# Supplied data
**********

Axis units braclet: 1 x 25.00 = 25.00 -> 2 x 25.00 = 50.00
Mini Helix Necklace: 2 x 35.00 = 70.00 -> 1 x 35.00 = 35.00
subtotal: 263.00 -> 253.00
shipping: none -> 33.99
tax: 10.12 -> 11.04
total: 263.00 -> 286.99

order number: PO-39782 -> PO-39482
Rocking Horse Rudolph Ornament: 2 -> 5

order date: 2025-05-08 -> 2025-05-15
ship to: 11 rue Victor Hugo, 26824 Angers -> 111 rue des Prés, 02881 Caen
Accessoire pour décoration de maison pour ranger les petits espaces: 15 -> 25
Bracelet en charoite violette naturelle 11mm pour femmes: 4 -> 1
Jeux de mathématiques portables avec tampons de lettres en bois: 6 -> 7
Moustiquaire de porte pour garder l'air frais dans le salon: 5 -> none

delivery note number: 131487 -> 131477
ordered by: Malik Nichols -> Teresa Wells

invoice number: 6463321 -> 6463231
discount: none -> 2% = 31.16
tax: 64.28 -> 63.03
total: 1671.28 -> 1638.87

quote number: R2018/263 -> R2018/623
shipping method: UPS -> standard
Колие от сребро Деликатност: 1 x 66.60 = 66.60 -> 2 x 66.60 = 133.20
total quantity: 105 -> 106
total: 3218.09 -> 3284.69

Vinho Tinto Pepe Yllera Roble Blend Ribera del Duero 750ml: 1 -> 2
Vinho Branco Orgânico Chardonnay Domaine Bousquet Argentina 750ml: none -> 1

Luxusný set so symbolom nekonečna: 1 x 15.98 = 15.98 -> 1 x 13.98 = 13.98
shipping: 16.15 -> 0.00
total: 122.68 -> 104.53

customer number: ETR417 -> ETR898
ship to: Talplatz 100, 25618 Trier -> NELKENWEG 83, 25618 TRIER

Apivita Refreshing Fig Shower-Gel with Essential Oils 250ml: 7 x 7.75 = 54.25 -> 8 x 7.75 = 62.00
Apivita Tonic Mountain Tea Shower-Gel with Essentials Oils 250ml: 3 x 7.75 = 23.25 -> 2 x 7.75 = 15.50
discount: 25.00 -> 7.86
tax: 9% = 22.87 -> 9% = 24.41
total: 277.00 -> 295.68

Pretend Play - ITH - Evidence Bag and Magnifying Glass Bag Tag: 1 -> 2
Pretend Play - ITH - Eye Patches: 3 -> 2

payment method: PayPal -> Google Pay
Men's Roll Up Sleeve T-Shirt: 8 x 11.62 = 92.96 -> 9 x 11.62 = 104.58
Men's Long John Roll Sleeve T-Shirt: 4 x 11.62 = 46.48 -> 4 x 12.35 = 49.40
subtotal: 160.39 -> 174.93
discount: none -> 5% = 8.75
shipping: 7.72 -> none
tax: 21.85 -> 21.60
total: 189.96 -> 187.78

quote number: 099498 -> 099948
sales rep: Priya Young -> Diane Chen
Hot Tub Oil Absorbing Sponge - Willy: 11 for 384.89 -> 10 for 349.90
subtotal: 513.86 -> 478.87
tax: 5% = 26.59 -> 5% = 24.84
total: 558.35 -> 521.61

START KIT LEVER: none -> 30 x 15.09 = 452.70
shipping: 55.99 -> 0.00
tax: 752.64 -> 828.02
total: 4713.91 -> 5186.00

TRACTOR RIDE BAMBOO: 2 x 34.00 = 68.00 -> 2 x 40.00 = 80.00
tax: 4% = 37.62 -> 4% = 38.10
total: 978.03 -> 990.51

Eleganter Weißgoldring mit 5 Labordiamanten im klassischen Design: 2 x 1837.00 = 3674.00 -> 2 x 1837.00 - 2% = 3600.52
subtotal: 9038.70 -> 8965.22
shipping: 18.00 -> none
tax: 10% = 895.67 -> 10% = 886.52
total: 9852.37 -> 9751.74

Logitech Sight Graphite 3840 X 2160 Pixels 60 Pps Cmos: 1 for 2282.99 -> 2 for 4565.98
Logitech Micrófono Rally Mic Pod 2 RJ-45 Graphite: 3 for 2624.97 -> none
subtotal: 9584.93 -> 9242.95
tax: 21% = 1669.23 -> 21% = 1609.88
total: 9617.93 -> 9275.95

**********

# Try it
The answer must consist of every line from the entries that holds the string "subtotal".

# Your solution
subtotal: 263.00 -> 253.00
subtotal: 160.39 -> 174.93
subtotal: 513.86 -> 478.87
subtotal: 9038.70 -> 8965.22
subtotal: 9584.93 -> 9242.95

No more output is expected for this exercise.